Sunday 2 May 2021

FLACKING – THE ARCHAEOLOGY OF REPAIR


In our throw-away society, where no one is encouraged to repair anything; and where things are made so that they cannot be repaired, coming complete with warnings that one should not even attempt the task, it is refreshing to read about the work of repairing being considered as an art.




An Em Emem repair.


The despairing comment that the smart new cars are so clever that they cannot be repaired by pulling parts from wrecks to make them roadworthy again, is often heard from older men who recall the days of their youth when trash became useful, and broken-down vehicles could be made to go again just with the application of ingenuity and determination. Now, with everything so computerised, repairs can only be made by specialists using exotic equipment: people are being deskilled, turned into dull consumers.

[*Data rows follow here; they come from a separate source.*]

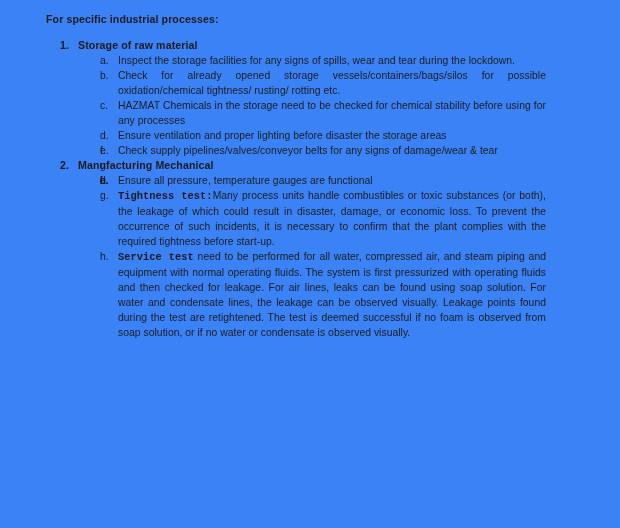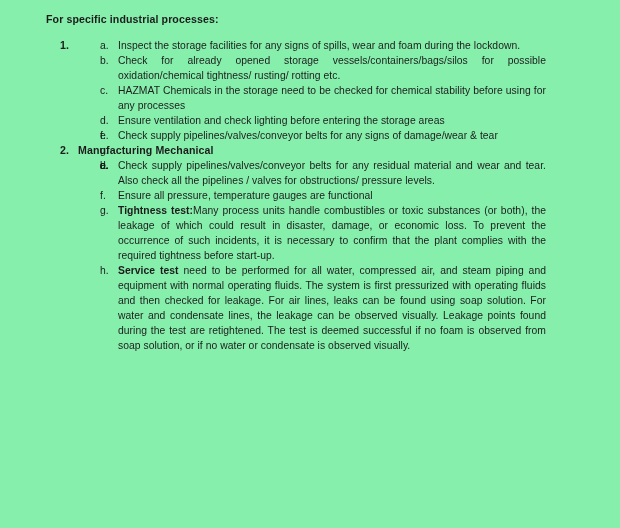--- a/index.html
+++ b/index.html
@@ -13,21 +13,21 @@
     background: #ffffff;
     font-family: "Liberation Sans", sans-serif;
     color: #1c1c1c;
     overflow: hidden;
     position: relative;
   }
   
   .page {
     position: absolute;
     inset: 0;
-    background: #86efac;
+    background: #3b82f6;
     overflow: hidden;
   }
   .content {
     position: absolute;
     left: 0;
     top: 0;
     width: 620px;
   }
 
   .doc-heading {
@@ -86,20 +86,21 @@
   }
   .alpha-item .marker {
     position: absolute;
     left: 100px;
     top: 0;
     font-size: 10.35px;
     text-align: left;
   }
   .alpha-item b {
     font-weight: bold;
+    font-family: Liberation Mono, monospace;
   }
   
   .alpha-item > .body {
     display: block;
   }
 
   
   .clipped-line {
     position: absolute;
     left: 100px;
@@ -116,37 +117,37 @@
 </head>
 <body>
 
 <div class="page">
   <div class="content">
 
     <div class="doc-heading">For specific industrial processes:</div>
 
     <div class="num-list" id="sections-root">
         <div class="num-item">
-          <div class="num-head"><span class="marker">1.</span></div>
+          <div class="num-head"><span class="marker">1.</span><span>Storage of raw material</span></div>
           <ul class="alpha-list">
             <li class="alpha-item">
               <span class="marker">a.</span>
-              <span class="body"><span>Inspect the storage facilities for any signs of spills, wear and foam during the lockdown.</span></span>
+              <span class="body"><span>Inspect the storage facilities for any signs of spills, wear and tear during the lockdown.</span></span>
             </li>
             <li class="alpha-item">
               <span class="marker">b.</span>
               <span class="body"><span>Check for already opened storage vessels/containers/bags/silos for possible oxidation/chemical tightness/ rusting/ rotting etc.</span></span>
             </li>
             <li class="alpha-item">
               <span class="marker">c.</span>
               <span class="body"><span>HAZMAT Chemicals in the storage need to be checked for chemical stability before using for any processes</span></span>
             </li>
             <li class="alpha-item">
               <span class="marker">d.</span>
-              <span class="body"><span>Ensure ventilation and check lighting before entering the storage areas</span></span>
+              <span class="body"><span>Ensure ventilation and proper lighting before disaster the storage areas</span></span>
             </li>
             <li class="alpha-item">
               <span class="marker">e.</span>
             </li>
             <li class="alpha-item">
               <span class="marker">f.</span>
               <span class="body"><span>Check supply pipelines/valves/conveyor belts for any signs of damage/wear &amp; tear</span></span>
             </li>
             <li class="alpha-item">
               <span class="marker">g.</span>
@@ -163,21 +164,20 @@
               <span class="marker">b.</span>
             </li>
             <li class="alpha-item">
               <span class="marker">c.</span>
             </li>
             <li class="alpha-item">
               <span class="marker">d.</span>
             </li>
             <li class="alpha-item">
               <span class="marker">e.</span>
-              <span class="body"><span>Check supply pipelines/valves/conveyor belts for any residual material and wear and tear. Also check all the pipelines / valves for obstructions/ pressure levels.</span></span>
             </li>
             <li class="alpha-item">
               <span class="marker">f.</span>
               <span class="body"><span>Ensure all pressure, temperature gauges are functional</span></span>
             </li>
             <li class="alpha-item">
               <span class="marker">g.</span>
               <span class="body"><b>Tightness test:</b><span>Many process units handle combustibles or toxic substances (or both), the leakage of which could result in disaster, damage, or economic loss. To prevent the occurrence of such incidents, it is necessary to confirm that the plant complies with the required tightness before start-up.</span></span>
             </li>
             <li class="alpha-item">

So the article in The Guardian was a delight to discover. One recalled boro and kintsugi – see: https://voussoirs.blogspot.com/2012/08/boro-art-of-mending.html and https://voussoirs.blogspot.com/2019/03/kintsugi-art-of-repair.html - where worn and broken items were seen as an opportunity rather than a problem. Flacking does likewise, and gives surprising outcomes.



Boro, kintsugi, and flacking all give one hope that our broken world can be repaired with care and beauty: see - https://www.theguardian.com/artanddesign/gallery/2021/may/01/the-artist-who-fills-potholes-with-mosaics-in-pictures?CMP=Share_AndroidApp_Other (see below).


An Em Emem repair.

A Roman mosaic is discovered.

Flacking could be considered to be reverse archaeology. One is reminded of the beautiful Roman mosaic floors being revealed as the dig proceeds, and the earth is slowly removed. Here, with ‘flacking,’ damage is filled, covered with fresh, piecemeal delights that hint at other visions, secretly, Banksy-style.


A Roman mosaic floor revealed.

An Em Emem repair.

One can only look forward to our cities being repaired using this technique. We see just too much lazy neglect, where, to minimise maintenance, items are removed from public places and carelessly smudged over with messy grout or plywood patches to do away with what authorities see as 'the problem' of repair.



With flacking, the 'problem' becomes the stimulus for a rich embellishment; a tiny flicker of beauty in our all too ordinary, uncared-for environment.



One can envisage an architecture of flacking, a wondrous world where buildings are not seen as unique pieces of art to be considered alone as clever, bespoke works of a monumental genius, but as community, communal pieces and parts that need each other to participate in the whole to complete its richness and embellish its complexity with ordinary beauty.


An Em Emem repair.


Flacking can be seen as a vibrant model for a new architecture, with renewed civic places - for revitalised cities, sensitively repaired, delicately, precisely; not only with responsive detail and deliberate decoration, but also with wondrously rich, contextual colour creating cities that care, fulfilled with ideas and ideals: simple, satisfying enchantment.




THE ARTICLE

The artist who fills potholes with mosaics – in pictures

Paris, 2020 by Em Emem. Photograph: All images courtesy of Em Emem.


 Em Emem is an anonymous, Lyon-based artist. “But I’m just a sidewalk poet, a son of bitumen,” he says. His work involves filling potholes and cracked walls on city streets with beautiful mosaic designs, a process he calls “flacking” – a play on the French word flaque, meaning puddle or patch. He started in 2016, after becoming “hypnotised” by the scarred surfaces of the old alley that housed his first workshop. “My work is the story of the city, where cobblestones have been displaced; a truck from the vegetable market tore off a piece of asphalt,” he says. “Each becomes a flack.”

Em Emem will be creating works from 3 -21 May near the site of the Grand Paris Express in the Île-de-France region. He is also part of a group show, Ceramics Now, 8 June-17 July at La Galerie Italienne in Paris.